Reasoning with Sampling: Your Base Model is Smarter Than You Think

Reasoning with Sampling: Your Base Model is Smarter Than You Think
2025-10; Karan, Du
GitHub: https://github.com/aakaran/reasoning-with-sampling/tree/main

High-Level Summary

Elevator Pitch

Methodology for Sharpening

Power Distributions

Metropolis–Hastings

Power Sampling with MH

Experiments

Main Results

Sampling vs Capability

Exponent and Mixing-Time Hyperparameters

Test-Time Scaling

Conclusion

High-Level Summary

Capability vs Sampling:
- There is significant debate/interest in whether RL post-training develops new capabilities or just sharpens sampling
- If it's the latter, perhaps the distribution can be sharpened without any post-training
Paper's contribution:
- Uses a Markov chain to sample from sharpened power distributions ( $p^\alpha$ instead of $p$ , for some $\alpha \ge 1$ )
- Find substantial gains over base model and comparable with RL-post-trained versions
- No training, datasets, verifiers or the like are needed

Elevator Pitch

Post-training an LLM with RL often provides impressive improvements for pass@1, but pass@k decays for large $k$ . This raises the question, "Does RL develop new capabilities, or simply sharpen the distribution?" Eg, it may collapse to high-reward modes.

The current work achieves similar pass@1 performance increase by pure sampling, without RL. Moreover, pass@k remains competitive with the base even for $k$ up to $16$ .

Training LLMs to reason incentivises them to output their chain of thought (CoT). This allows exploration of different strategies, and backtracking, but comes at a significant computational cost: their CoTs can be very long, inflating the context length by an order of magnitude and more. This is expensive, both in terms of compute and latency, since it is serialised, not parallelised.

Base vs GRPO vs theirs

Contributions and Findings:

sharpening distributions can match RL post-training
sharpening can require expensive test-time compute
performance boost appears to persist for larger pass@k

Methodology for Sharpening

Sharpening a distribution corresponds to reweighting it so that high-likelihood regions becomes even higher, whilst low-likelihood become even lower.

Power Distributions

The authors utilise power distributions:

given a distribution $p$ and real $\alpha$ , the power distribution $p^\alpha$ is defined such that $p^\alpha(x) \propto p(x)^\alpha$ for all $x$ .
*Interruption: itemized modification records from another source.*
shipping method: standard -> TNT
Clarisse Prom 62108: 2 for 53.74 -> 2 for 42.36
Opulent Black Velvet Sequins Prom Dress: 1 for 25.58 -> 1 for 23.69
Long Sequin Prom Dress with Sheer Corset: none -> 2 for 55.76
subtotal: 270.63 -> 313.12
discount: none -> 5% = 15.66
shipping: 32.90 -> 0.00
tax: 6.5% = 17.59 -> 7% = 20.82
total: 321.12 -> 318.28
Importantly, this is different to changing the temperature of the LLM sampler: $\begin{aligned} p_{\textsf{pow}(\alpha)}(x_t \mid x_{< t}) &\textstyle \propto \sum_{x_{> t}} p(x_{< t}, x_t, x_{> t})^\alpha, \\ p_{\textsf{temp}(\alpha)}(x_t \mid x_{< t}) &\textstyle \propto \bigl( \sum_{x_{> t}} p(x_{< t}, x_t, x_{> t}) \bigr)^\alpha, \end{aligned}$ where $p_{\textsf{pow}(\alpha)} = p^\alpha$ is the $\alpha$ -power distribution and / $p_{\textsf{temp}(\alpha)}$ is the $1/1\alpha$ -temperature distribution.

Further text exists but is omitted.